California issued its first statewide stay-at-home order more than one year ago on March 19, 2020. But even before then, businesses such as restaurants, theme parks and sports venues had begun to shut down.
The Sacramento Kings played their last game before fans March 11, and Disneyland shut its doors March 14. Newsom encouraged restaurants to shift to takeout-only March 16.
Since then California has moved back and forth, through phases and tiers, loosening and tightening restrictions.
After the initial stay-at-home order, health officials began easing restrictions in May, including allowing bars, gyms and movie theaters to start reopening in June. Many health experts now say the state reopened too soon in the summer. As cases rose, in August California health officials introduced the color-coded tiered reopening system which is still in place today.
Then as hospitalizations and deaths began to climb in winter, California introduced a regional stay-at-home order tied to intensive care unit capacity throughout the state. State health officials lifted those orders Jan. 25, despite some regions remaining below the 15% ICU capacity threshold set as the cutoff to trigger the restrictions.

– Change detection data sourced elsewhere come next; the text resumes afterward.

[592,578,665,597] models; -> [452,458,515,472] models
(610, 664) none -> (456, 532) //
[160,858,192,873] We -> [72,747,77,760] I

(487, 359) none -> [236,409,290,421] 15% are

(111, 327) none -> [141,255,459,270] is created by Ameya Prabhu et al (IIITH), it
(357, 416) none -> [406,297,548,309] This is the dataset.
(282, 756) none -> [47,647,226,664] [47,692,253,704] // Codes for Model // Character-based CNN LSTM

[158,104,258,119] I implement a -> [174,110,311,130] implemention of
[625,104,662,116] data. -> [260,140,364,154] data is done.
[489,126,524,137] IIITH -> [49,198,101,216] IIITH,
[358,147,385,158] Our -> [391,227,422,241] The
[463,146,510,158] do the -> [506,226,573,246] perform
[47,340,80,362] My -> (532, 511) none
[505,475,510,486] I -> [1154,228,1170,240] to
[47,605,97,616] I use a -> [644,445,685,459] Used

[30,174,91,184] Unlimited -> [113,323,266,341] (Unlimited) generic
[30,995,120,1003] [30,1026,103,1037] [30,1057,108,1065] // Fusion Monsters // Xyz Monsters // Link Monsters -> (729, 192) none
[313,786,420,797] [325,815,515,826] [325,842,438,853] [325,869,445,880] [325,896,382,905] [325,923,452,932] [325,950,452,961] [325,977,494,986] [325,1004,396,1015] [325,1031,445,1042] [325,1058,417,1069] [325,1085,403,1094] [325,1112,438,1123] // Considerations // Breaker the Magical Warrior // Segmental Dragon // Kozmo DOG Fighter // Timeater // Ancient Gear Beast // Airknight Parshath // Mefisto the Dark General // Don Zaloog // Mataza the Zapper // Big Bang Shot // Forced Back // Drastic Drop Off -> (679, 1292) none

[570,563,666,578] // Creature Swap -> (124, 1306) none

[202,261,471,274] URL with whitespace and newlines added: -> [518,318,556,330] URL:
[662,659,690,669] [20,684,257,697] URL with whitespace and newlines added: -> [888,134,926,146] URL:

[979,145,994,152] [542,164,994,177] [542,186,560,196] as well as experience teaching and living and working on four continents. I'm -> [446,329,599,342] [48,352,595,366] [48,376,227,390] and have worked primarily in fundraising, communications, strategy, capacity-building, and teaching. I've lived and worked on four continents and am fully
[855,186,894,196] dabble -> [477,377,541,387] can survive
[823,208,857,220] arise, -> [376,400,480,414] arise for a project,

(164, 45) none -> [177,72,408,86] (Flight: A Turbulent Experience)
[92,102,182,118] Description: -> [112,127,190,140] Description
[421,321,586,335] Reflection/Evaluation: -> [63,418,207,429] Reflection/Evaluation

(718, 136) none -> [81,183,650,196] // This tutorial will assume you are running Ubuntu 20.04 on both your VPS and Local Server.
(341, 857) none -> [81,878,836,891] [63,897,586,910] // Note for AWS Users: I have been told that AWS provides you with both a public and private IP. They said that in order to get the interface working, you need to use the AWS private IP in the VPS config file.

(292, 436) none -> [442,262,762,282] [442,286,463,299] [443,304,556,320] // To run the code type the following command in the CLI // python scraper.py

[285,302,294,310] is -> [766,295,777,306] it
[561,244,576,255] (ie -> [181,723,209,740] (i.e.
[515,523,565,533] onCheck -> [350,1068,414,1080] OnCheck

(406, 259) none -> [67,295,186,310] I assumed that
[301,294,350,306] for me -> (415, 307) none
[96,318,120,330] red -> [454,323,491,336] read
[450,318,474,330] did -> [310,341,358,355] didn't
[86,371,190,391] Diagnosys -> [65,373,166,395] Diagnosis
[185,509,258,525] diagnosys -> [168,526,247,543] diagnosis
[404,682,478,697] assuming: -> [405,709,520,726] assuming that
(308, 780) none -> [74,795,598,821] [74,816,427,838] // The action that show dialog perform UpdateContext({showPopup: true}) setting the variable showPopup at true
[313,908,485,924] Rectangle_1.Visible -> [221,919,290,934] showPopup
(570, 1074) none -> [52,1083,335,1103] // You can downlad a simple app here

The shifting — and often unclear — requirements have led to criticism, lawsuits and outright defiance from residents and businesses affected by the closures, at times chipping away at the state's restrictions.
In February, the Supreme Court ruled against the state, saying it couldn't continue a ban on indoor church services. A state appeals court upheld a Los Angeles County ban on outdoor dining in March, though the ban is no longer in effect. Last month the state also settled a lawsuit brought by high school athletes that will allow sports to resume statewide. Meanwhile, businesses from San Diego to Placer counties have continued to file new lawsuits against the stay-at-home order.
In the Legislature, Republican Assemblymembers James Gallagher and Kevin Kiley have introduced a resolution calling for the end of Newsom's emergency powers, and sued the state to end statewide COVID-19 restrictions.